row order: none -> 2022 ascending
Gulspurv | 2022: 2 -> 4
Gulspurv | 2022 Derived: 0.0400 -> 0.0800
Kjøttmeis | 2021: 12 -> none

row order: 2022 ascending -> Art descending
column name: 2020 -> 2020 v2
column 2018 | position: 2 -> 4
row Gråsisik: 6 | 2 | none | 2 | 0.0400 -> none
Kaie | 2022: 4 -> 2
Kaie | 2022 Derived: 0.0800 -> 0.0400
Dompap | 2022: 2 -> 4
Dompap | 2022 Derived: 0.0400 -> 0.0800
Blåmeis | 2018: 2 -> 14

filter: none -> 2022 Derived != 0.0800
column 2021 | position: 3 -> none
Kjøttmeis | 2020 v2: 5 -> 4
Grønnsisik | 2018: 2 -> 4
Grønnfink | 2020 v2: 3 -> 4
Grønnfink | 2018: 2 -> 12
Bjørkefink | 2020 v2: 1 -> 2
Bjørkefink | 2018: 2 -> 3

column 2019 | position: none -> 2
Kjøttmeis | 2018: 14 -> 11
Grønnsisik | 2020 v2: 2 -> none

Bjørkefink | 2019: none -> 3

==

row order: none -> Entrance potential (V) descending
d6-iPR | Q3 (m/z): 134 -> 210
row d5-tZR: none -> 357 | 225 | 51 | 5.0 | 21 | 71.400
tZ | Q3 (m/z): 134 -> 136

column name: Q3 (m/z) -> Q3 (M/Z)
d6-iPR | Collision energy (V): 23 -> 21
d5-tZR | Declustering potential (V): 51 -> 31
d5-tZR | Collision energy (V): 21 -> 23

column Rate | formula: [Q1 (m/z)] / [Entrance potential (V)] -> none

▸ **Problem details**
Each line holding "Kaie" in the records should be copied out.

▸ **Result of this task**
Kaie | 2022: 4 -> 2
Kaie | 2022 Derived: 0.0800 -> 0.0400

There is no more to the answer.